Metadata-Version: 2.4
Name: pentachrome-plugin
Version: 0.4.1
Summary: Napari plugin for the Pentachrome histology pipeline: VSI extraction, nnUNet inference, statistics.
Author: Dimitrios Tsilis
License: MIT License
        
        Copyright (c) 2026 Dimitrios Tsilis
        
        Permission is hereby granted, free of charge, to any person obtaining a copy
        of this software and associated documentation files (the "Software"), to deal
        in the Software without restriction, including without limitation the rights
        to use, copy, modify, merge, publish, distribute, sublicense, and/or sell
        copies of the Software, and to permit persons to whom the Software is
        furnished to do so, subject to the following conditions:
        
        The above copyright notice and this permission notice shall be included in all
        copies or substantial portions of the Software.
        
        THE SOFTWARE IS PROVIDED "AS IS", WITHOUT WARRANTY OF ANY KIND, EXPRESS OR
        IMPLIED, INCLUDING BUT NOT LIMITED TO THE WARRANTIES OF MERCHANTABILITY,
        FITNESS FOR A PARTICULAR PURPOSE AND NONINFRINGEMENT. IN NO EVENT SHALL THE
        AUTHORS OR COPYRIGHT HOLDERS BE LIABLE FOR ANY CLAIM, DAMAGES OR OTHER
        LIABILITY, WHETHER IN AN ACTION OF CONTRACT, TORT OR OTHERWISE, ARISING FROM,
        OUT OF OR IN CONNECTION WITH THE SOFTWARE OR THE USE OR OTHER DEALINGS IN THE
        SOFTWARE.
Project-URL: Homepage, https://github.com/dtsilis7/PentachromePipeline
Project-URL: Bug Tracker, https://github.com/dtsilis7/PentachromePipeline/issues
Keywords: napari,histology,nnunet,bioformats,segmentation
Classifier: Framework :: napari
Classifier: Development Status :: 4 - Beta
Classifier: Intended Audience :: Science/Research
Classifier: Programming Language :: Python :: 3.10
Classifier: Operating System :: Microsoft :: Windows
Classifier: License :: OSI Approved :: MIT License
Requires-Python: >=3.10
Description-Content-Type: text/markdown
License-File: LICENSE
Requires-Dist: napari[all]>=0.4.18
Requires-Dist: qtpy
Requires-Dist: tifffile
Requires-Dist: numpy<2
Requires-Dist: opencv-python
Requires-Dist: scipy
Requires-Dist: scikit-image
Requires-Dist: skan
Requires-Dist: imagecodecs
Dynamic: license-file

# pentachrome-plugin

Napari plugin for the Pentachrome histology pipeline. Current widgets:

- **VSI to TIFF Extractor** (Phase 1) — extract tissue-region TIFFs from VSI files.
- **nnUNet Inference** (Phase 2) — run the trained Epithelium / MultiStructure models on selected TIFF layers and load colorized masks back into the viewer.
- **Mask Statistics** (Phase 3) — per-region statistics (thickness, composition, cell densities) computed on the inference output, with CSV export.

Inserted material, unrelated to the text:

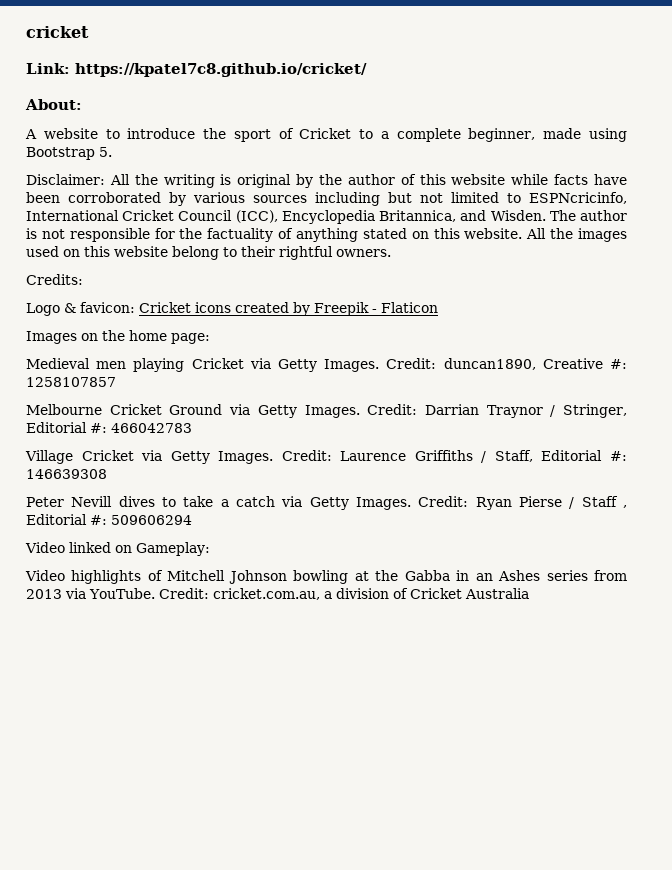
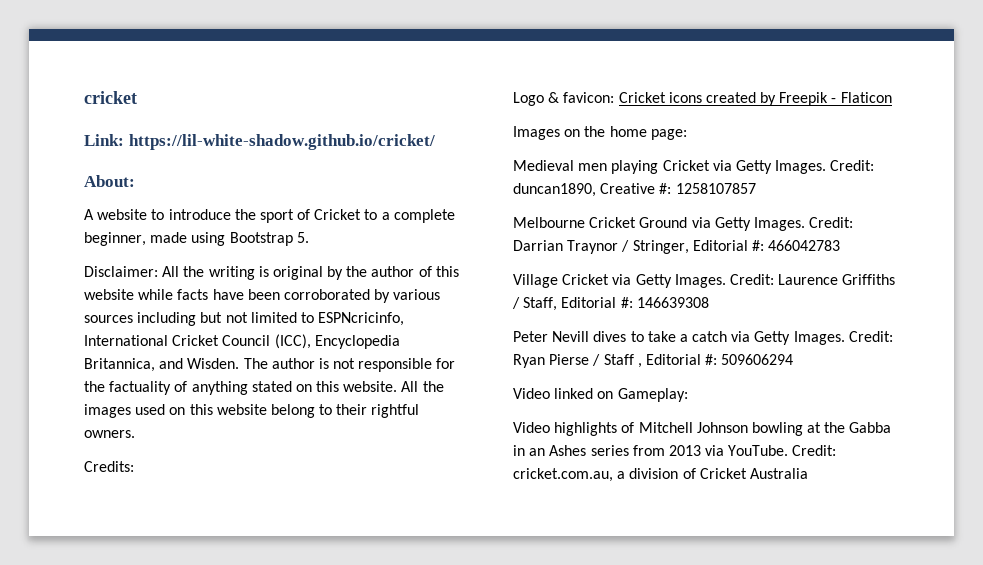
- Link: https://kpatel7c8.github.io/cricket/
+ Link: https://lil-white-shadow.github.io/cricket/

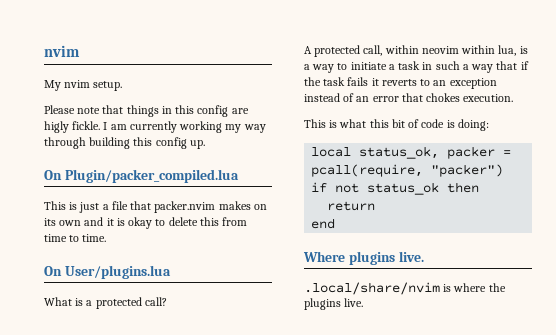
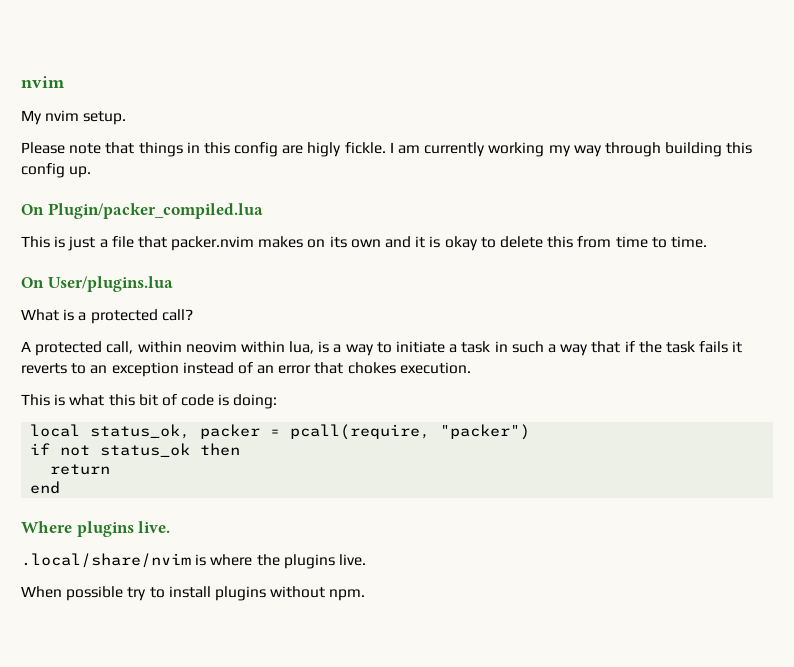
+ When possible try to install plugins without npm.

Source and issues: https://github.com/dtsilis7/PentachromePipeline

**Requirements:** Windows, Python 3.10, napari >= 0.4.18, and a Java JDK (JDK 17 confirmed). The Java/bioformats stack and the nnUNet model weights are installed separately (see below) — they can't come from a plain `pip install`.

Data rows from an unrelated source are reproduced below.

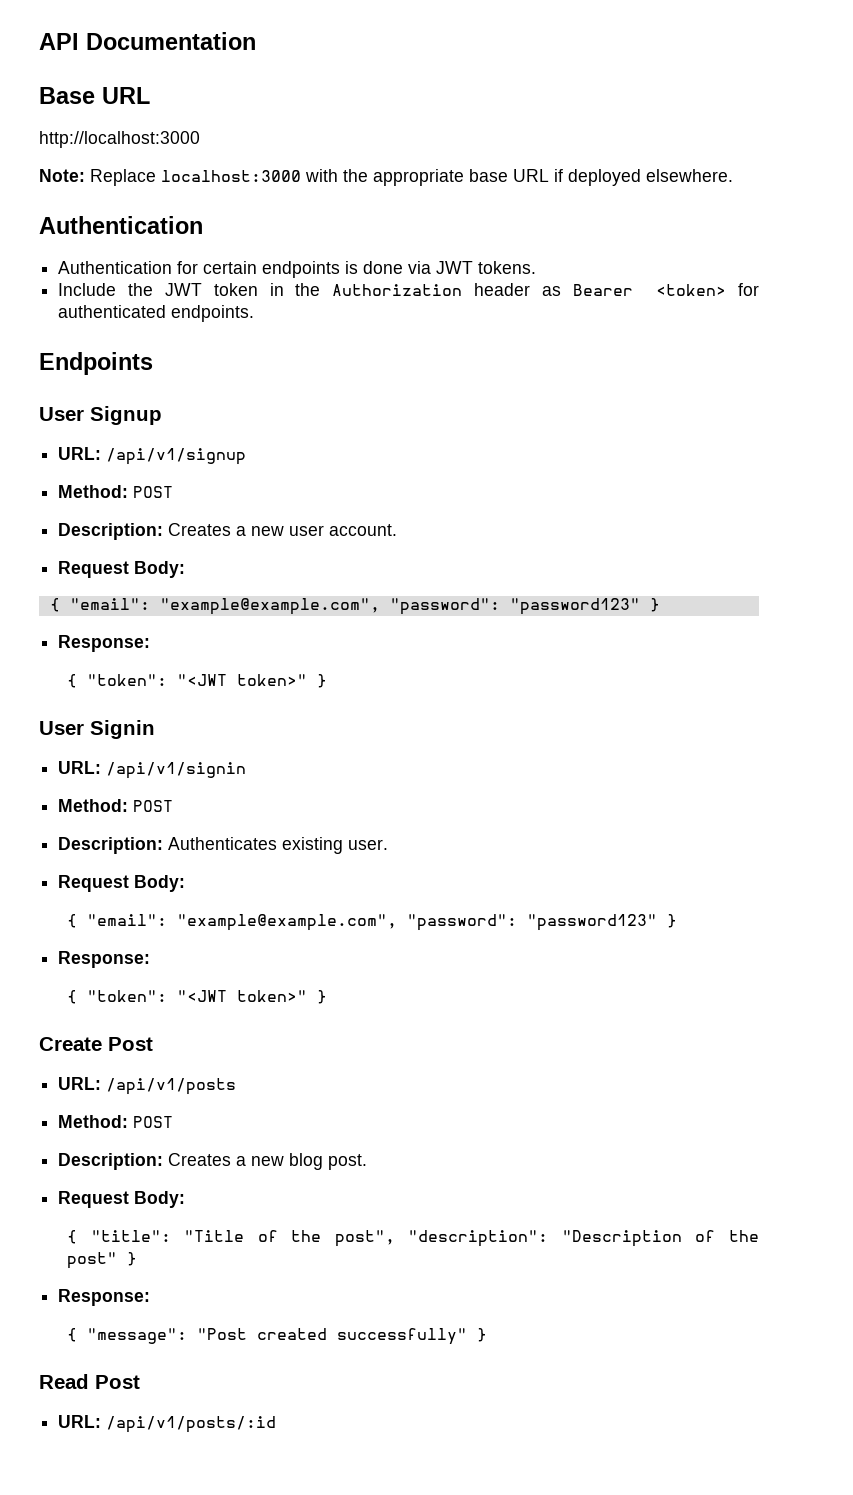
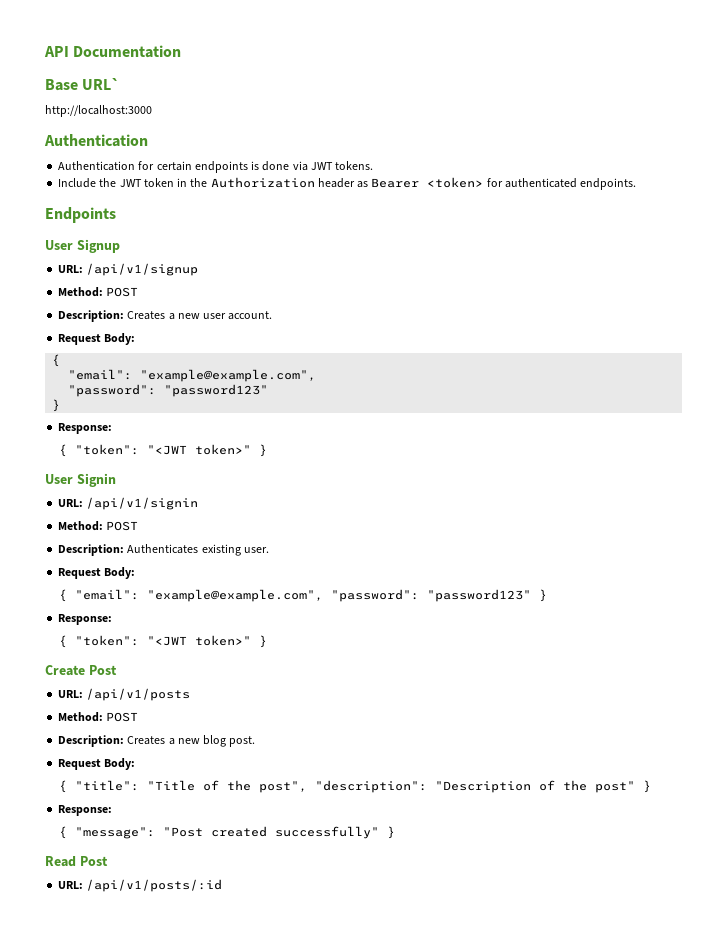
- Base URL
+ Base URL`
- Note: Replace localhost:3000 with the appropriate base URL if deployed elsewhere.
  Description: Creates a new user account.
  Request Body:
- { "email": "example@example.com", "password": "password123" }
+ {
+ "email": "example@example.com",
+ "password": "password123"
+ }

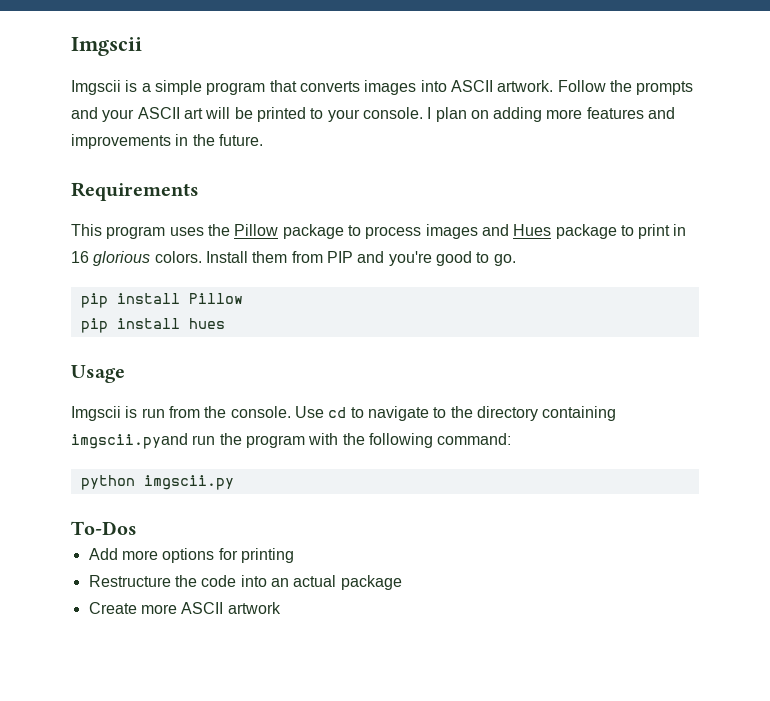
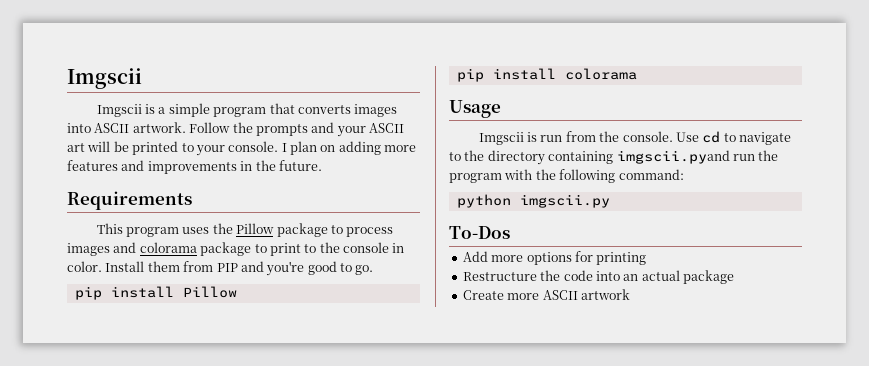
- This program uses the Pillow package to process images and Hues package to print in 16 glorious colors.
+ This program uses the Pillow package to process images and colorama package to print to the console in color.
- pip install hues
+ pip install colorama

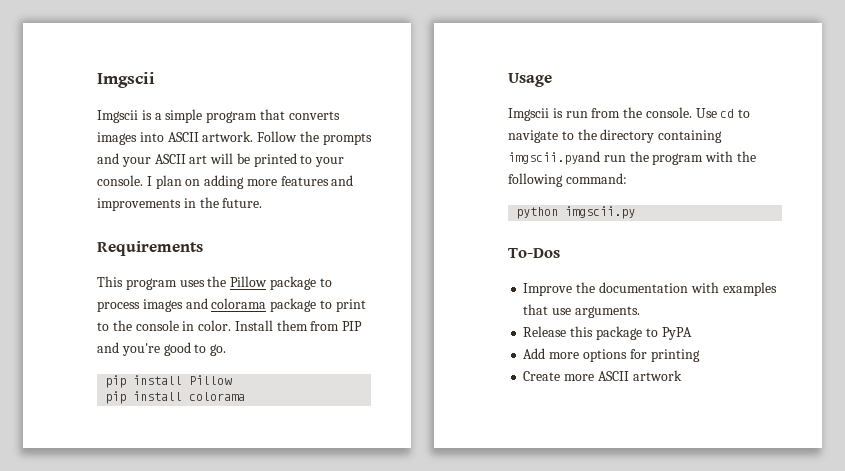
+ Improve the documentation with examples that use arguments.
+ Release this package to PyPA
- Restructure the code into an actual package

## Install (Windows, PowerShell)

Requires a working Java JDK on PATH.

### Via napari plugin manager 

In napari, open **Plugins -> Install/Uninstall Plugins**, search "pentachrome", and click Install. Or from a shell:

```powershell
pip install pentachrome-plugin
```

This installs the Python package only, you still need the conda-forge Java/bioformats step and the nnUNet weights (below) for the extractor and inference to work.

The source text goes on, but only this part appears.